Werden von einem Importeur Analysenzertifikate mitgeliefert, verlassen sich Apotheken gerne darauf und prüfen bei der Annahme nur noch die Identität der gelieferten Ware. Wer aber garantiert für die Richtigkeit der Begleitpapiere, wer für die nötige Fachkompetenz und Seriosität des Importeurs? Authentisches Vergleichsmaterial ist nicht immer leicht zu bekommen. Hier jedoch ist besondere Aufmerksamkeit des Apothekers nötig, denn letztlich muss doch er durch geeignete Prüfungen die Verantwortung für die Echtheit und Qualität der Droge tragen.

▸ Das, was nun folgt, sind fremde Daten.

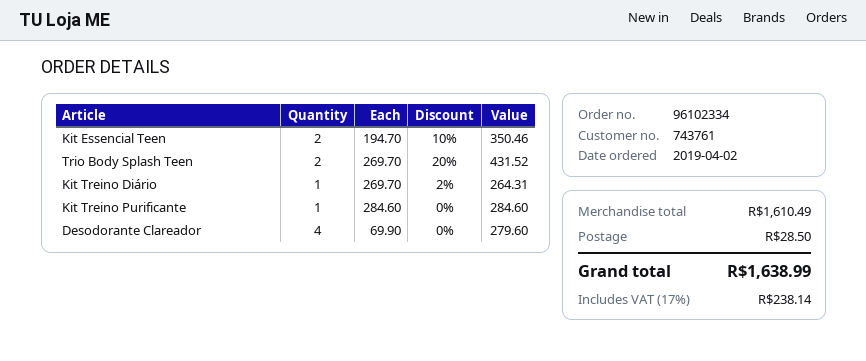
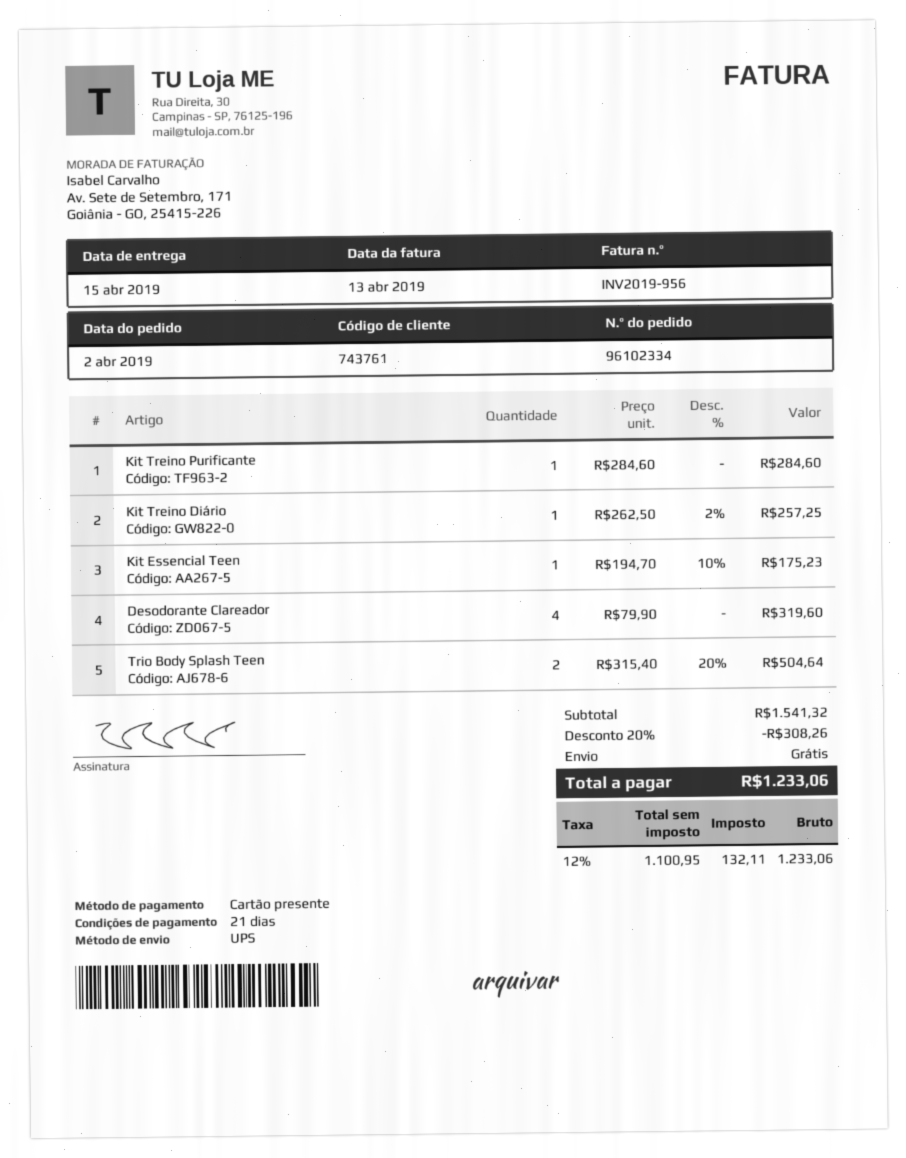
Kit Essencial Teen: 2 x 194.70 - 10% = 350.46 -> 1 x 194.70 - 10% = 175.23
Trio Body Splash Teen: 2 x 269.70 - 20% = 431.52 -> 2 x 315.40 - 20% = 504.64
Kit Treino Diário: 1 x 269.70 - 2% = 264.31 -> 1 x 262.50 - 2% = 257.25
Desodorante Clareador: 4 x 69.90 = 279.60 -> 4 x 79.90 = 319.60
subtotal: 1610.49 -> 1541.32
discount: none -> 20% = 308.26
shipping: 28.50 -> 0.00
tax: 17% = 238.14 -> 12% = 132.11
total: 1638.99 -> 1233.06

Altbewährte Methoden immer noch aktuell
Manchmal genüge es jedoch auf altbewährte Prüfmethoden zurückzugreifen, empfahl Wierer und berichtete von einem durch Synthesenebenprodukte verunreinigten Wirkstoff. Ein einfacher Schmelzpunkt hätte schon Hinweise hierauf geben können. Immer wieder werden Fälle mit schwerwiegenden Folgen bekannt, wo Wirk- oder Hilfsstoffe gefälscht oder zersetzt waren oder wo die geltenden Prüfmethoden nicht mehr der erwarteten Sicherheit entsprechen. Daher wurde auf internationaler Ebene ein ICH-Dokument (International Conference on Harmonization) erarbeitet, das sich der Herstellung von Wirkstoffen nach den Regeln der Guten Herstellungspraxis (GMP) beschäftigt. Die Umsetzung in den Mitgliedstaaten der EU steht jedoch noch aus.
Warnung vor E-Handel
Fazit des Referenten: Die Globalisierung der Märkte erhöht zwar den Druck auf die Kosten, aber auch das Risiko. Als Risiko wertete Wierer aber auch den elektronischen Handel. Eine wichtige Rolle bei der Vermeidung von Arzneimittelfälschungen und -verwechslungen spiele auch für die Zukunft die sichere Verteilerkette vom Hersteller über den Großhandel und die Apotheke zum Patienten. Dabei bleibt der Beitrag des Apothekers auch weiterhin unverzichtbar. Nur so kann das Vertrauen in Arzneimittel und in den Arzneimittelfachmann erhalten bleiben.